RECORDS FOR THE TASK:

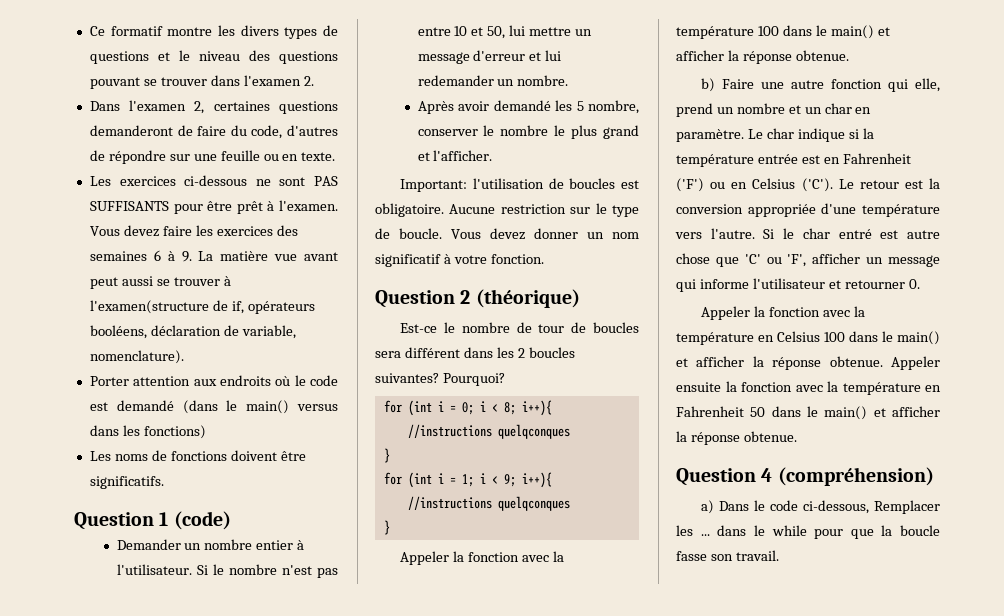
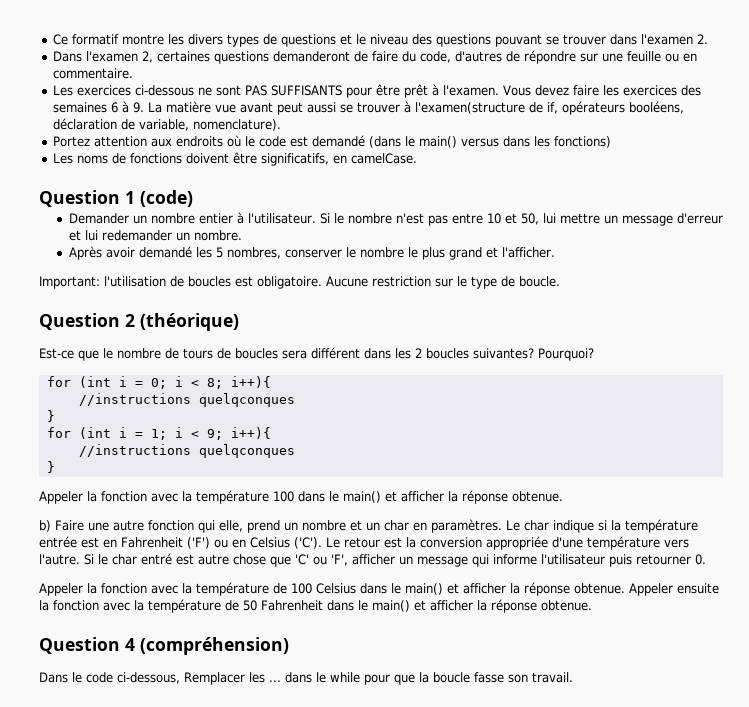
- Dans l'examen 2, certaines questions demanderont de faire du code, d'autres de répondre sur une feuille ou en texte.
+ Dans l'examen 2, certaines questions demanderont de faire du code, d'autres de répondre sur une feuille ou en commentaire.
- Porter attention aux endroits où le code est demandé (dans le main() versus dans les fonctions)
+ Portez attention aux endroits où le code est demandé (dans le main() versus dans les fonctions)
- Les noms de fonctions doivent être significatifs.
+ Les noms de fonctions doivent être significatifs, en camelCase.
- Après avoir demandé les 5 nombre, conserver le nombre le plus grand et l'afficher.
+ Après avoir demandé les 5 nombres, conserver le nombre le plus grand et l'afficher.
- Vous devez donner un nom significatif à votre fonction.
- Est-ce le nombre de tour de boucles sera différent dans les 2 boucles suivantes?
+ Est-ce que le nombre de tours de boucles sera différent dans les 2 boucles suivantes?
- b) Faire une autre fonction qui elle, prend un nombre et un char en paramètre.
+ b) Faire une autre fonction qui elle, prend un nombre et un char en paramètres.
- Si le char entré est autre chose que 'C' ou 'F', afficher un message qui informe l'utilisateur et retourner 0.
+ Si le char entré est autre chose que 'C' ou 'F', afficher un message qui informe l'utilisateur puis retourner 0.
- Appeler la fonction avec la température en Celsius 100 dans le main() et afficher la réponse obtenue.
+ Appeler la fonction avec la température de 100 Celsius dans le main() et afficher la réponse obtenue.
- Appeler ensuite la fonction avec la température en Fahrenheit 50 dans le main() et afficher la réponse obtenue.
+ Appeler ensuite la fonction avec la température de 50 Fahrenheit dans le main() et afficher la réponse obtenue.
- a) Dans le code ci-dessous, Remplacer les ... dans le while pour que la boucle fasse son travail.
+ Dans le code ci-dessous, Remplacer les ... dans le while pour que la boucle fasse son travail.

EXERCISE AIM: Everything from the line containing "- b) Faire une" through the last line above should be copied exactly, please, with nothing added.

SOLUTION TO THIS EXERCISE:
- b) Faire une autre fonction qui elle, prend un nombre et un char en paramètre.
+ b) Faire une autre fonction qui elle, prend un nombre et un char en paramètres.
- Si le char entré est autre chose que 'C' ou 'F', afficher un message qui informe l'utilisateur et retourner 0.
+ Si le char entré est autre chose que 'C' ou 'F', afficher un message qui informe l'utilisateur puis retourner 0.
- Appeler la fonction avec la température en Celsius 100 dans le main() et afficher la réponse obtenue.
+ Appeler la fonction avec la température de 100 Celsius dans le main() et afficher la réponse obtenue.
- Appeler ensuite la fonction avec la température en Fahrenheit 50 dans le main() et afficher la réponse obtenue.
+ Appeler ensuite la fonction avec la température de 50 Fahrenheit dans le main() et afficher la réponse obtenue.
- a) Dans le code ci-dessous, Remplacer les ... dans le while pour que la boucle fasse son travail.
+ Dans le code ci-dessous, Remplacer les ... dans le while pour que la boucle fasse son travail.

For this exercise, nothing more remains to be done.